Python 使用BeautifulSoup获取特定数据_Python_Beautifulsoup

Python 使用BeautifulSoup获取特定数据

python

Python 使用BeautifulSoup获取特定数据,python,beautifulsoup,Python,Beautifulsoup,我使用page.prettify（）整理HTML，这是我现在要提取的文本： <div class="item"> <b> name </b> <br/> stuff here </div> 名称这里的东西我的目标是从这里提取内容，但我被难住了，因为除了div之外，它没有包装在任何标记中，而div中已经包

我使用

page.prettify（）

整理HTML，这是我现在要提取的文本：

        <div class="item">
         <b>
          name
         </b>
         <br/>
         stuff here
        </div>


名称


这里的东西

我的目标是从这里提取

内容

，但我被难住了，因为除了

div

之外，它没有包装在任何标记中，而div中已经包含了其他内容。而且每一行前面的额外空格也使它变得更难

这样做的方法是什么？

您可以使用

div

元素的

.contents

属性直接获取其中的所有元素，然后选择一个字符串

编辑：

这就是我提到的方法：

from bs4 import BeautifulSoup
from bs4.element import NavigableString

soup = BeautifulSoup("""<div class='item'> <b> name </b>  <br/>  stuff here </div>""")
div = soup.find('div')
print ''.join([el.strip() for el in div.contents if type(el) == NavigableString])

从bs4导入美化组
从bs4.element导入NavigableString
汤=BeautifulSoup（““名称
这里的东西”）
div=soup.find（'div'）
打印“”。
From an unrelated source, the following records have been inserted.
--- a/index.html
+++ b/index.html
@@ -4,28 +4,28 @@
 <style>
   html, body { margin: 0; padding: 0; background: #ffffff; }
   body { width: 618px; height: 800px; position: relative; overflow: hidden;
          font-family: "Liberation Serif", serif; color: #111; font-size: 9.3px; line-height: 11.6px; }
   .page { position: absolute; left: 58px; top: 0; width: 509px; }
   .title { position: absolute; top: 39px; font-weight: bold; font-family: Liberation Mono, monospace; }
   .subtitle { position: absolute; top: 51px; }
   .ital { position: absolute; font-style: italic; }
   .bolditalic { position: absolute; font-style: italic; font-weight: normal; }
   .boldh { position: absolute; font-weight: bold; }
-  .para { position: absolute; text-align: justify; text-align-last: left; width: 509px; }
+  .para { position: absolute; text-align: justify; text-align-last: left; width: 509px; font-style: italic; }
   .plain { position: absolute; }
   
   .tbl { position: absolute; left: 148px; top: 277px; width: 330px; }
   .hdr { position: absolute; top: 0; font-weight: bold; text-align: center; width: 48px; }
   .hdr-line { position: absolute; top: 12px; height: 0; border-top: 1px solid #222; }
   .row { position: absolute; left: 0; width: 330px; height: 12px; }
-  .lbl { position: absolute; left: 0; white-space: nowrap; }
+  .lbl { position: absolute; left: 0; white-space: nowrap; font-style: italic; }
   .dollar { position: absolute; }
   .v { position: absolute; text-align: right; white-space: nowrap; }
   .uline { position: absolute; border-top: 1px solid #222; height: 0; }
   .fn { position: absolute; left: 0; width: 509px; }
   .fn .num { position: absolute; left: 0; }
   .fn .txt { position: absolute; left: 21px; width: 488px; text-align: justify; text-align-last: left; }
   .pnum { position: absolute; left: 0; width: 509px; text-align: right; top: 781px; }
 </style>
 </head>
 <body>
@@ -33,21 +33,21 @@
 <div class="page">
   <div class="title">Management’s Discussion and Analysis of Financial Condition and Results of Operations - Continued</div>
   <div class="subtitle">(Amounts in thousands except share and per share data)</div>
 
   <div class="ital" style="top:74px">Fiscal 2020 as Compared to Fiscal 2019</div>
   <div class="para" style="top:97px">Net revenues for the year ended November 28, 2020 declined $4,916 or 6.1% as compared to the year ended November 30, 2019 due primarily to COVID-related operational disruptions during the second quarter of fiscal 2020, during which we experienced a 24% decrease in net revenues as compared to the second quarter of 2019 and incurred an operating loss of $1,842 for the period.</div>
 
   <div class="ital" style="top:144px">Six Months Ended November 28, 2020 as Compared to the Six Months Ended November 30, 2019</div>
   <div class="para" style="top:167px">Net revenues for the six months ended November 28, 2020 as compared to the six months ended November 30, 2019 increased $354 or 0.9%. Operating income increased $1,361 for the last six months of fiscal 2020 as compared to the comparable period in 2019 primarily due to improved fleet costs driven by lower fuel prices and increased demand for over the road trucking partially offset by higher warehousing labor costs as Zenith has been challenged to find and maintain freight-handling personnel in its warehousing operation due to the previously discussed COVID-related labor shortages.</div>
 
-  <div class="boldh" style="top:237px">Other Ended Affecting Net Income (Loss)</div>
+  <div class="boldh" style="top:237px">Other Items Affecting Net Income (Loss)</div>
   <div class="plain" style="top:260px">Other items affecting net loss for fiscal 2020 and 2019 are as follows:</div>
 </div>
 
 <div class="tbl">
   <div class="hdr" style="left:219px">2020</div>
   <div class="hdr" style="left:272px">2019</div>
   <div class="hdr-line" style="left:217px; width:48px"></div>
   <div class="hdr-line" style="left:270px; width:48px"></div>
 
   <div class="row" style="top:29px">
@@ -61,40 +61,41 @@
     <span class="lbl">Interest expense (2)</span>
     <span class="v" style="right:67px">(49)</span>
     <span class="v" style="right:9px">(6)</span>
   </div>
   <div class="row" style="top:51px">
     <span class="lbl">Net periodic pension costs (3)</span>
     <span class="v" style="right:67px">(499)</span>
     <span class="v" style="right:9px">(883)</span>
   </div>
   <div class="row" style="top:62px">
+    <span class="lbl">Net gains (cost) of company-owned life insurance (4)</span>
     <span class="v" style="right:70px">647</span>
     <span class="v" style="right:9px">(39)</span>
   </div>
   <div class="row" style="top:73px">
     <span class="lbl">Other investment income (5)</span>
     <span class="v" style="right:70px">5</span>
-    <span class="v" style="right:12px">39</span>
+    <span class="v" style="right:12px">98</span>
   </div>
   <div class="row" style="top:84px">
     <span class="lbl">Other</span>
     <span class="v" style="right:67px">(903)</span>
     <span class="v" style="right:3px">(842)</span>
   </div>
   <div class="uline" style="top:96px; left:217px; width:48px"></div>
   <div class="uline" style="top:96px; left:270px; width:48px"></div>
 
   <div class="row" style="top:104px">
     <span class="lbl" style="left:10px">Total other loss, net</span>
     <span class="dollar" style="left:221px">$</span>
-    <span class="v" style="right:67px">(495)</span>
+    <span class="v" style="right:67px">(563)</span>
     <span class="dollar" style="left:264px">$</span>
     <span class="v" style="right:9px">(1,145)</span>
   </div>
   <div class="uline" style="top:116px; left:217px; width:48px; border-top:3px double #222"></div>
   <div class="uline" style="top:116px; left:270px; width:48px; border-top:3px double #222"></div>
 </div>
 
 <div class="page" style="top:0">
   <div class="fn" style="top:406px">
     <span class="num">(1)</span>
连接（[el.strip（），如果类型（el）=NavigableString]，则用于div.contents中的el）

您可以使用

div

元素的

.contents

属性直接获取其中的所有元素，然后选择一个字符串

编辑：

这就是我提到的方法：

from bs4 import BeautifulSoup
from bs4.element import NavigableString

soup = BeautifulSoup("""<div class='item'> <b> name </b>  <br/>  stuff here </div>""")
div = soup.find('div')
print ''.join([el.strip() for el in div.contents if type(el) == NavigableString])

从bs4导入美化组
从bs4.element导入NavigableString
汤=BeautifulSoup（““名称
这里的东西”）
div=soup.find（'div'）
打印“”。连接（[el.strip（），如果类型（el）=NavigableString]，则用于div.contents中的el）

如果您确实确定，您希望选取在最后一个标记之前结束、在特定标记之后开始的内容，您可以在这一点之后使用RegExp，这不是最优雅的，但如果您的要求是特定的，它可能会起作用。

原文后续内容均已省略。